Il direttore del Dipartimento di Reumatologia del San Carlo ha posto l’accento sulle esigenze prioritarie: ricerca e completo sviluppo del reparto. La Commissione ha approvato due emendamenti relativamente al Piano della salute
Continua in IV Commissione consiliare l’esame della proposta di Piano regionale della salute e dei servizi alla persona 2011/2014. Nel pomeriggio di oggi, i commissari hanno esaminato alcuni emendamenti, approvandone due, proposti dal presidente dell’organismo, Rocco Vita (Psi), riguardante la rete ospedaliera, decidendo di proseguire nell’analisi della restante parte del piano, il Titolo 4, e nella formulazione di altri eventuali emendamenti nella prossima seduta.
La commissione, in seguito, su richiesta del consigliere regionale del Pd Erminio Restaino, ha audito il Dottor Ignazio Olivieri, Direttore del Dipartimento interaziendale di reumatologia dell’Ospedale San Carlo. Il Dipartimento, nato alla fine degli anni ’90 con lo scopo di ridurre i costi dell’emigrazione sanitaria per le malattie reumatiche, ha ricordato il Direttore, oggi rappresenta un modello apprezzato in tutta Italia.
“Un dipartimento – ha sottolineato Olivieri – dotato di un team con reumatologi in possesso di curriculum scientifico di livello internazione superiore a quello di molti apicali di strutture universitarie ed ospedaliere, che assicura attività di degenza ordinaria e di Day Hospital, che promuove un’attività di formazione molto intensa ed articolata. Nel 2011 numerosi sono stati i corsi, i convegni e i congressi che hanno visto la partecipazione dei membri del Dipartimento come docenti”.

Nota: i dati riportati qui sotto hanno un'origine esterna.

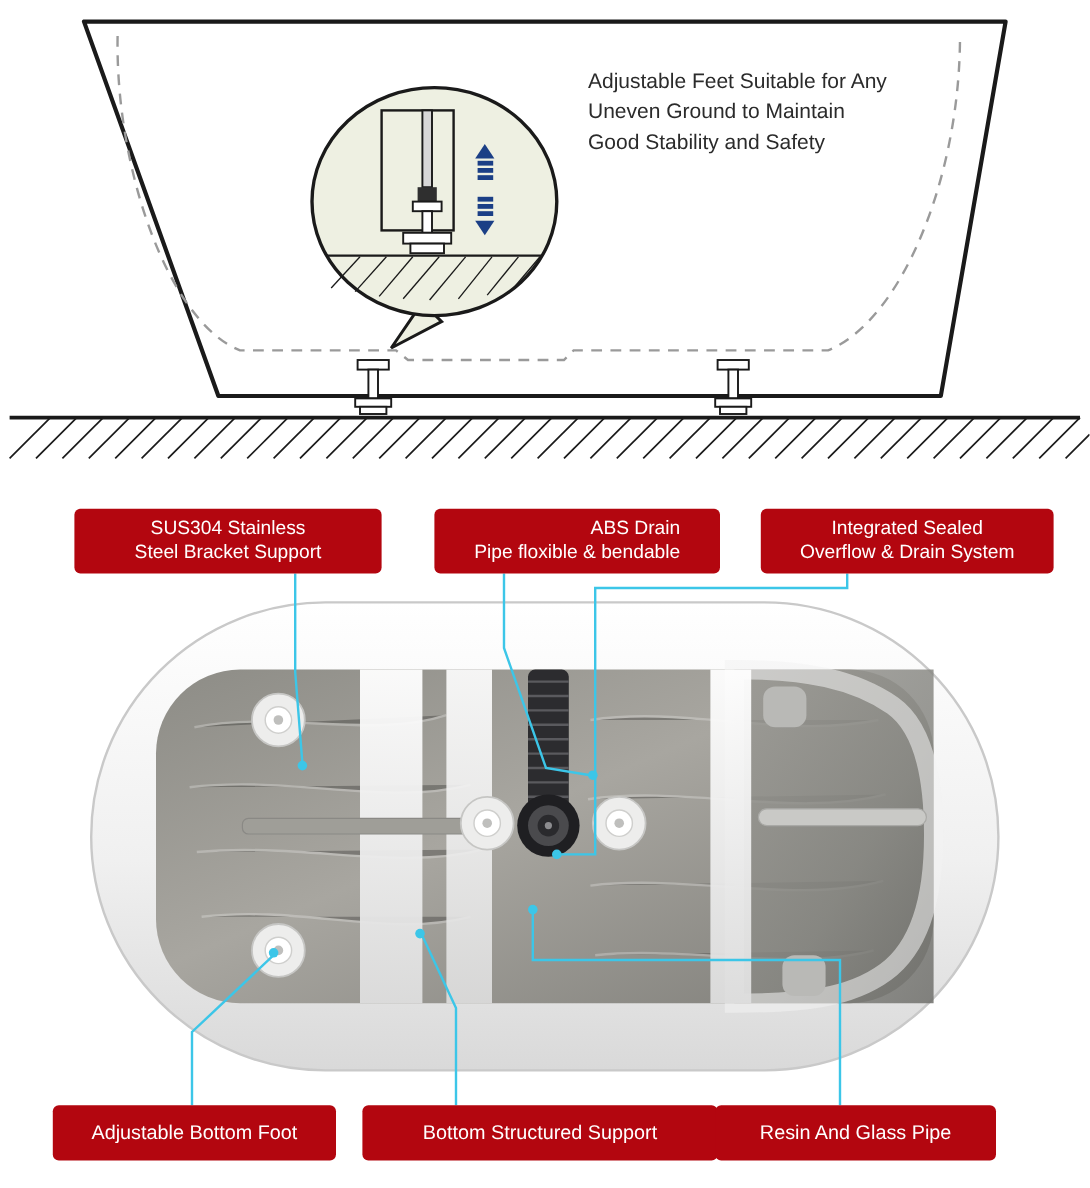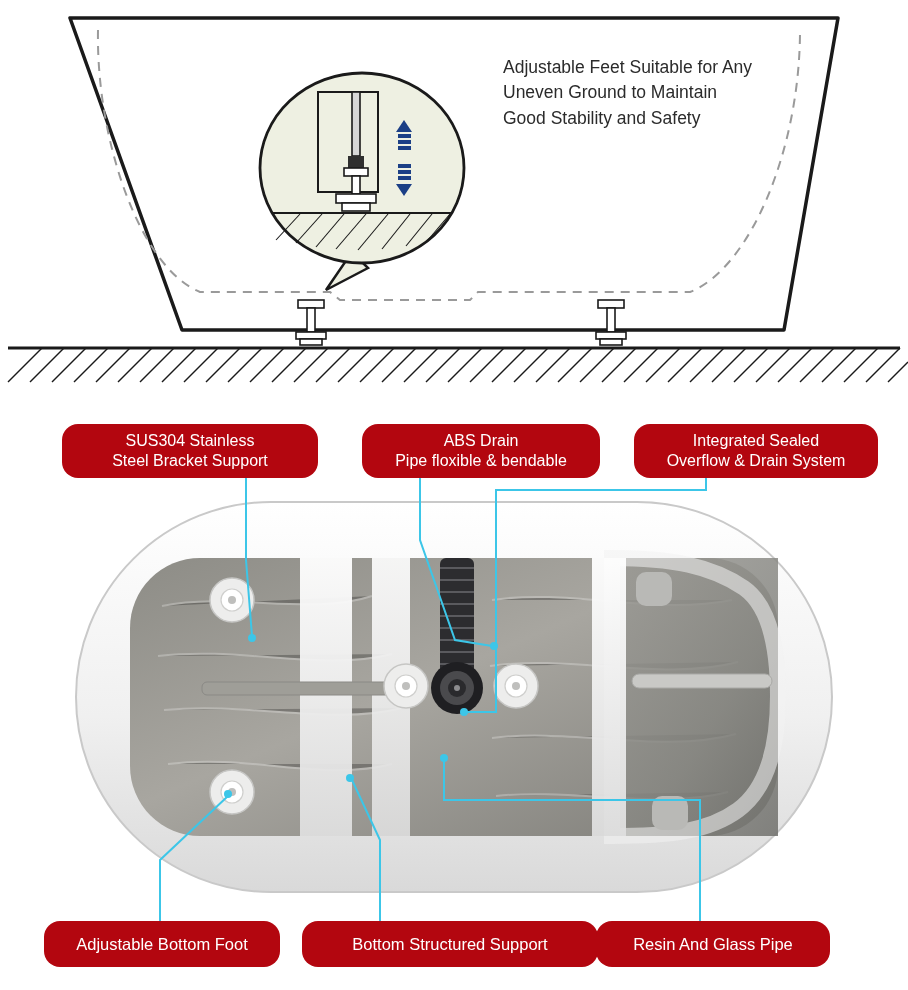--- a/index.html
+++ b/index.html
@@ -39,7 +39,6 @@
     line-height: 1.45;
     color: #2b2b2b;
     white-space: pre-line;
-    margin-left: 13px;
   }
 
   

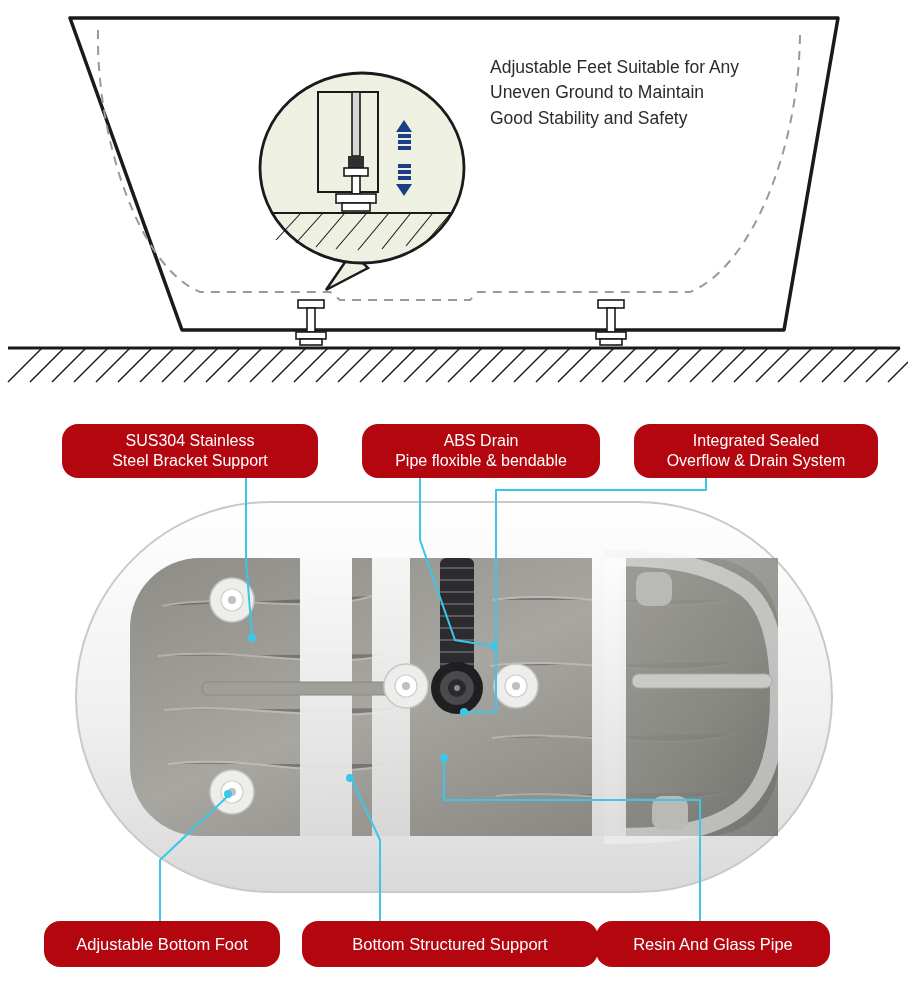--- a/index.html
+++ b/index.html
@@ -46,7 +46,7 @@
     position: absolute;
     background: #b3060f;
     color: #ffffff;
-    border-radius: 16px;
+    border-radius: 5px;
     text-align: center;
     font-size: 16px;
     line-height: 1.25;

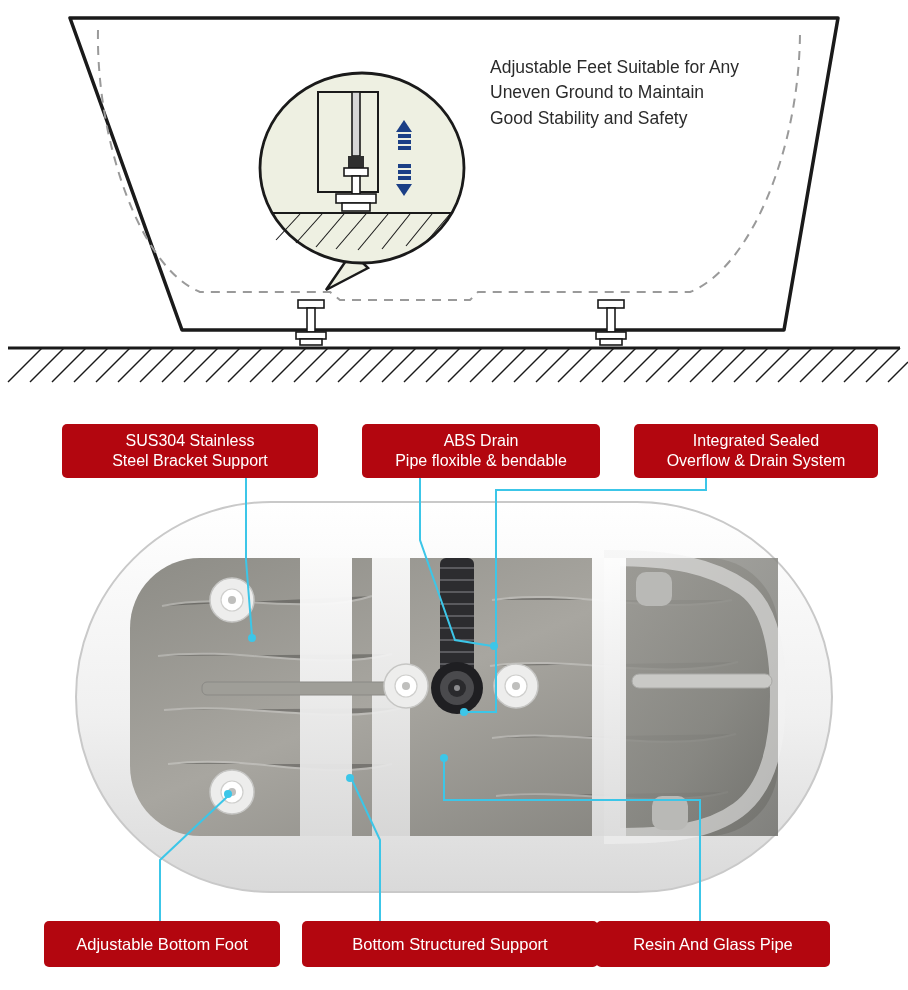--- a/index.html
+++ b/index.html
@@ -61,7 +61,7 @@
   .label.single { font-size: 16.5px; }
 
   #label-bracket   { left: 62px;  top: 424px; width: 256px; height: 54px; }
-  #label-drain     { left: 362px; top: 424px; width: 238px; height: 54px; }
+  #label-drain     { left: 362px; top: 424px; width: 238px; height: 54px; text-align: right; }
   #label-overflow  { left: 634px; top: 424px; width: 244px; height: 54px; }
   #label-foot      { left: 44px;  top: 921px; width: 236px; height: 46px; }
   #label-bottom    { left: 302px; top: 921px; width: 296px; height: 46px; }

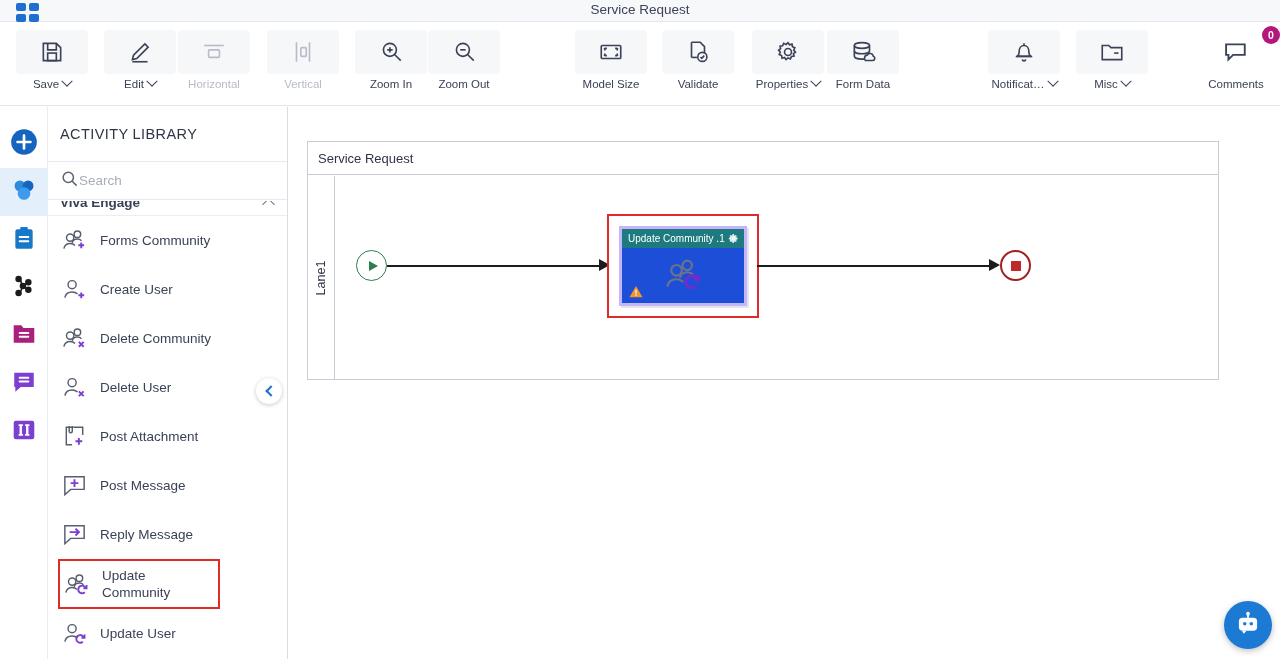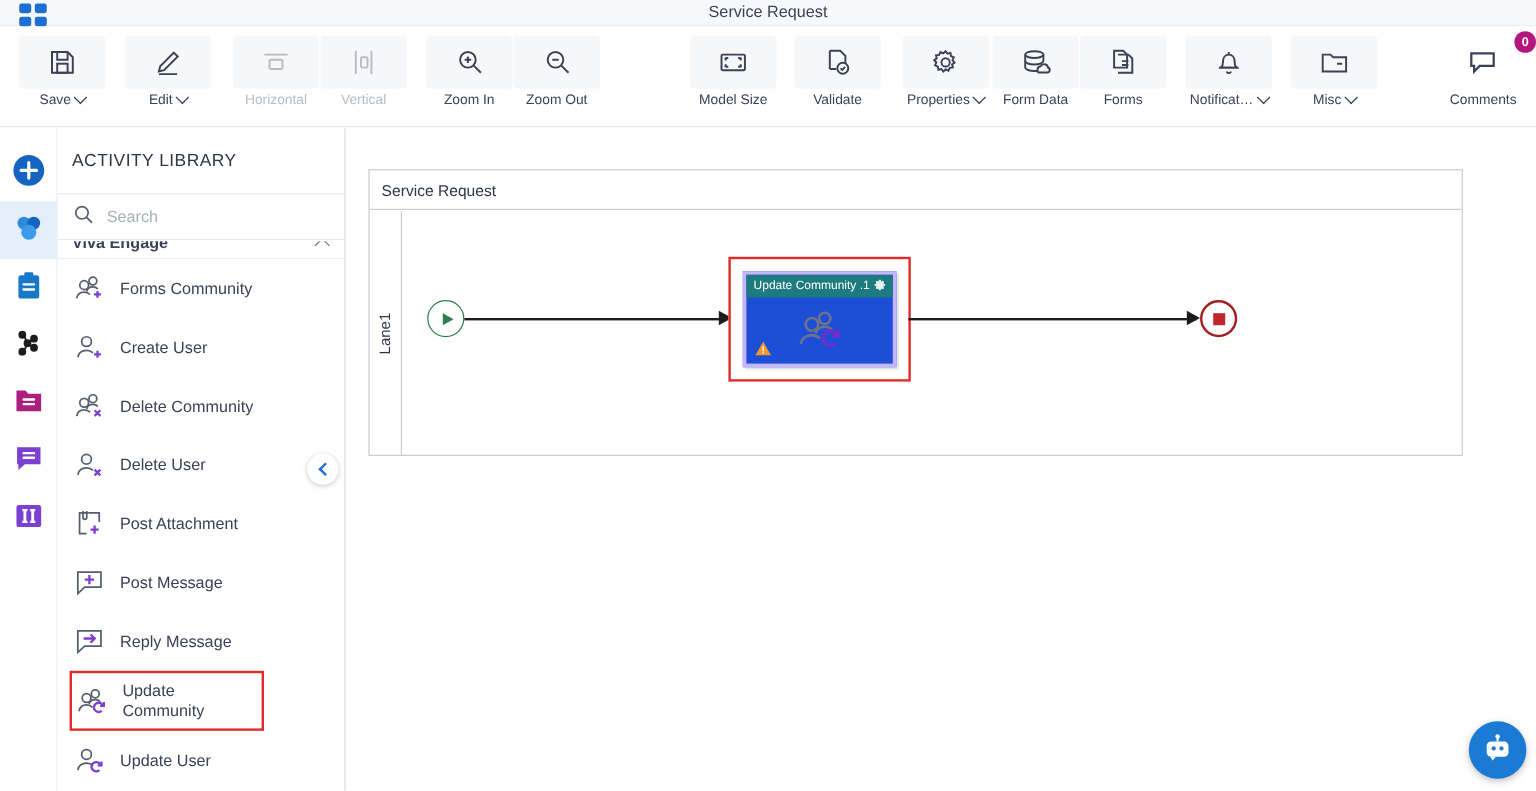--- a/index.html
+++ b/index.html
@@ -305,7 +305,7 @@
       </div>
   </div>
 
-  <div class="tb-item disabled" style="left:192px;width:76px;">
+  <div class="tb-item disabled" style="left:176px;width:76px;">
     <div class="tb-btn">
         <span class="tb-icon">
       <svg width="26" height="26" viewBox="0 0 24 24" fill="none" stroke="#b7bcc7" stroke-width="1.5">

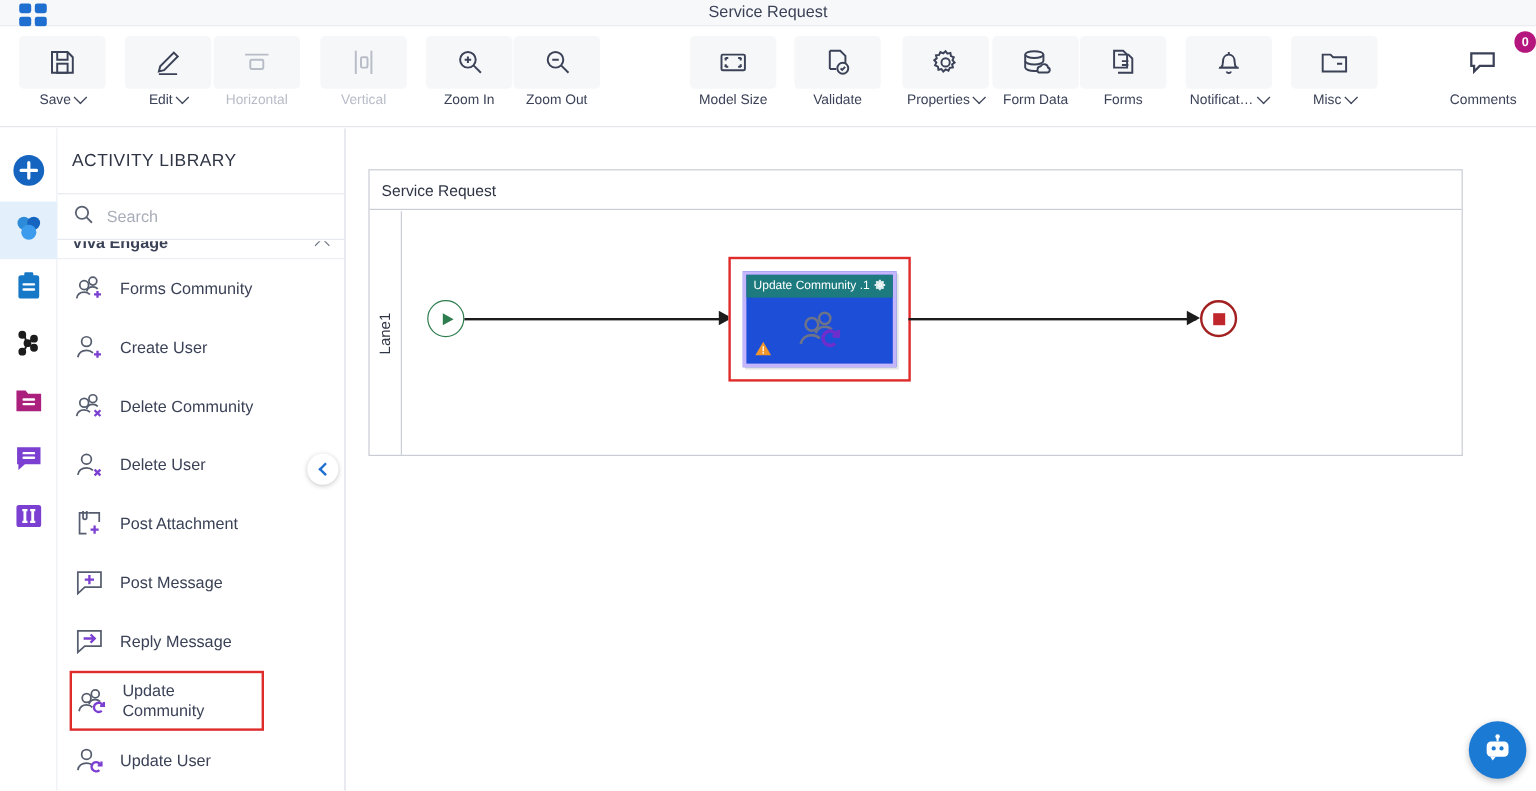--- a/index.html
+++ b/index.html
@@ -428,20 +428,6 @@
       </div>
   </div>
 
-  <div class="tb-item" style="left:900px;width:72px;">
-    <div class="tb-btn">
-        <span class="tb-icon">
-      <svg width="26" height="26" viewBox="0 0 24 24" fill="none" stroke="#3b4257" stroke-width="1.5">
-        <path d="M5 3h7l3 3v10H5z"></path>
-            <path d="M8 6h8l3 3v11H8"></path>
-            <path d="M11 11h5M11 14h5"></path>
-      </svg>
-        </span>
-      </div>
-    <div class="tb-label">
-        <span>Forms</span>
-      </div>
-  </div>
 
   <div class="tb-item" style="left:982px;width:84px;">
     <div class="tb-btn">

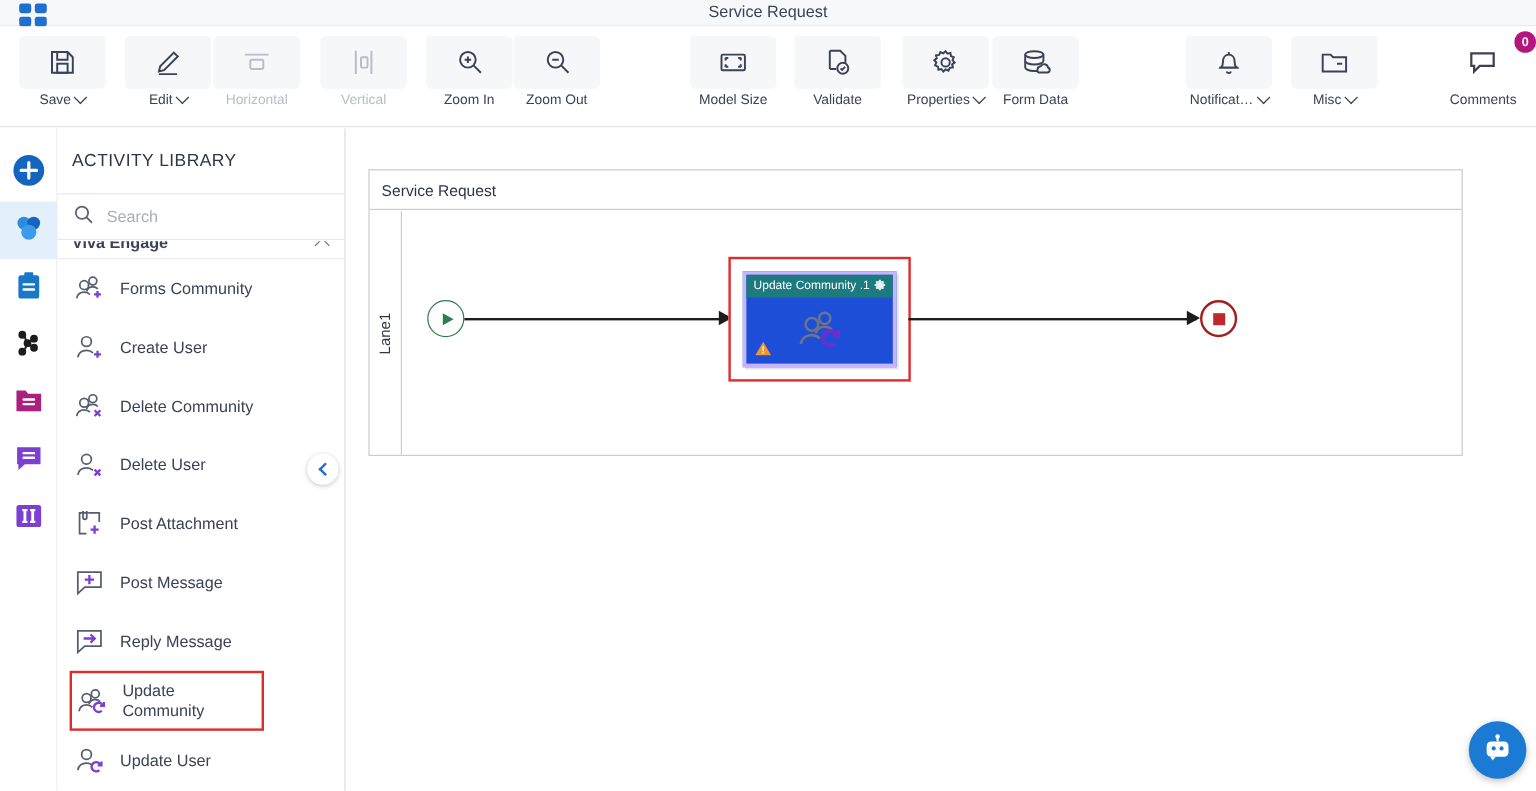--- a/index.html
+++ b/index.html
@@ -99,7 +99,7 @@
   }
   .panel-title { font-size: 14.5px; color: #2f3545; letter-spacing: .4px; }
   .search-row {
-    height: 38px; display: flex; align-items: center; gap: 10px;
+    height: 38px; display: flex; align-items: center; 
     padding-left: 12px;
     border-bottom: 1px solid #e6e9ef;
   }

Il Direttore si è poi soffermato sul capitolo ricerca, informando i presenti che nel 2011 sono stati pubblicati 19 articoli su riviste internazionali con impact factor (fattore di impatto che misura il numero medio di citazioni ricevute in un particolare anno da articoli pubblicati in una rivista scientifica) pari a 77.296. “La nostra attività di ricerca – ha precisato – è svolta essenzialmente al di fuori dell’orario lavorativo (senza alcun incentivo economico) dato che, contrariamente a ciò che avviene per le strutture universitarie e per gli IRCCS (Istituto di Ricovero e Cura a Carattere Scientifico) quello di produzione scientifica non è un requisito richiesto alle strutture ospedaliere. I medici del nostro Dipartimento condividono la convinzione che il mantenimento di un elevato profilo scientifico migliori di gran lunga la preparazione degli specialisti stessi, si rifletta sulla qualità dell’assistenza fornita e dia prestigio alle strutture ospedaliere della regione di appartenenza”.
Olivieri ha concluso il suo intervento con un auspicio: che “nel 2012 si attui lo sviluppo del Dipartimento di reumatologia con il potenziamento del centro di Matera e la creazione degli ambulatori sul territorio e che si possa avere il riconoscimento di Istituto di ricovero a carattere scientifico. A tal proposito – ha concluso – un’idea potrebbe essere quella di confluire nel Crob di Rionero".
Erano presenti i consiglieri Napoli e Venezia (Pdl), Restaino (Pd), Falotico (Plb), Navazio (Ial), Gaudiano (Gruppo Misto), Mollica (Mpa), Romaniello (Sel), Singetta (Api) e Autilio (Idv).